Dataset entries:
▶
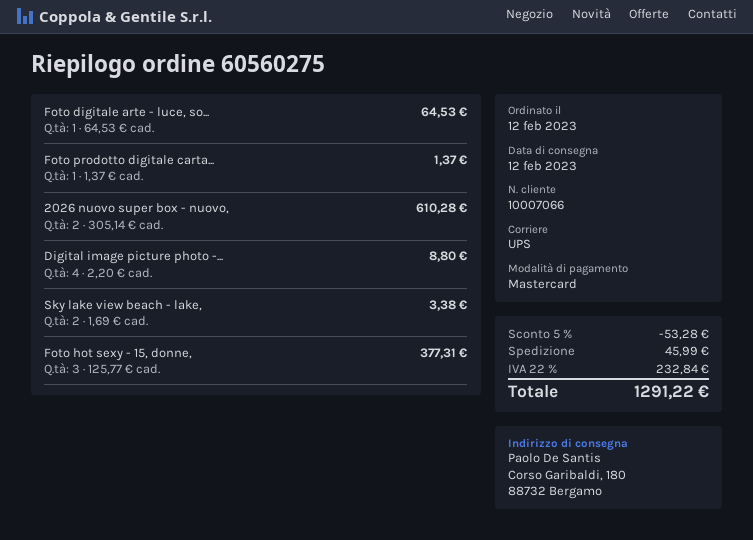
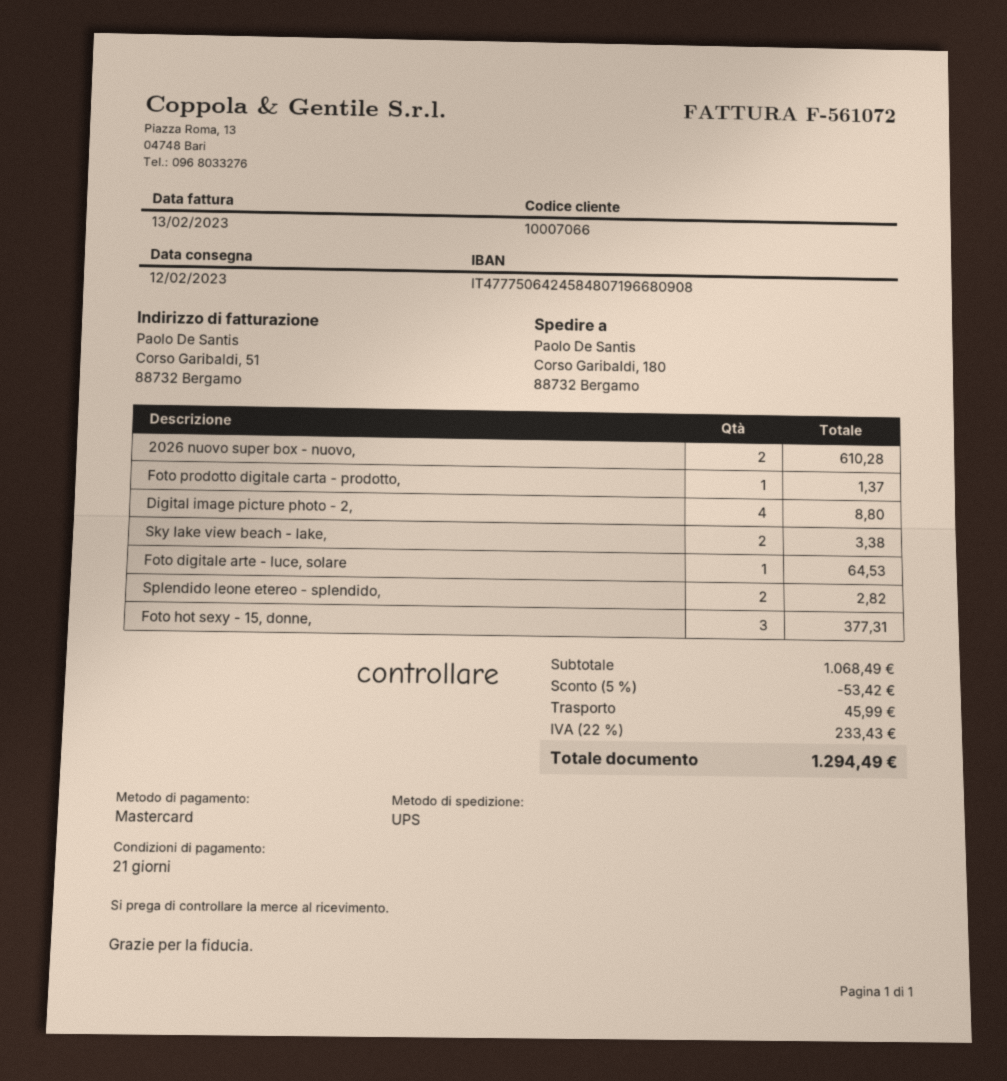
Splendido leone etereo - splendido,: none -> 2 for 2.82
discount: 5% = 53.28 -> 5% = 53.42
tax: 22% = 232.84 -> 22% = 233.43
total: 1291.22 -> 1294.49

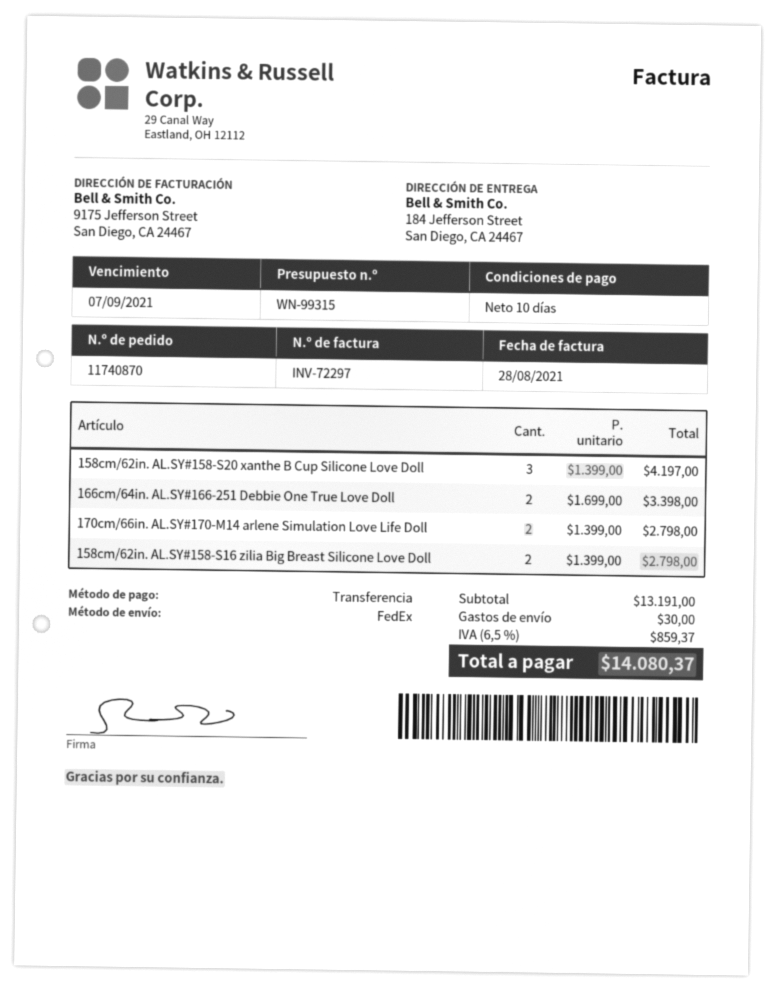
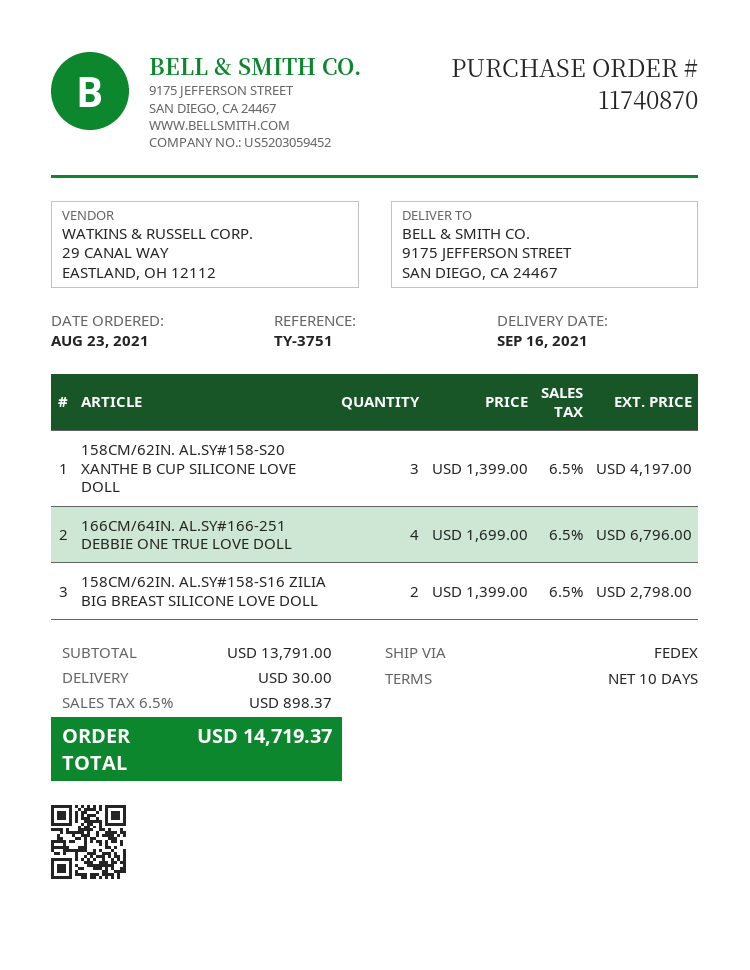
ship to: 184 Jefferson Street, San Diego, CA 24467 -> 9175 JEFFERSON STREET, SAN DIEGO, CA 24467
166cm/64in. AL.SY#166-251 Debbie One True Love Doll: 2 x 1699.00 = 3398.00 -> 4 x 1699.00 = 6796.00
170cm/66in. AL.SY#170-M14 arlene Simulation Love Life Doll: 2 x 1399.00 = 2798.00 -> none
subtotal: 13191.00 -> 13791.00
tax: 6.5% = 859.37 -> 6.5% = 898.37
total: 14080.37 -> 14719.37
◀
## Work request
For each line in the data above that contains the string "none", extract the line.

## Answer to this problem
Splendido leone etereo - splendido,: none -> 2 for 2.82
170cm/66in. AL.SY#170-M14 arlene Simulation Love Life Doll: 2 x 1399.00 = 2798.00 -> none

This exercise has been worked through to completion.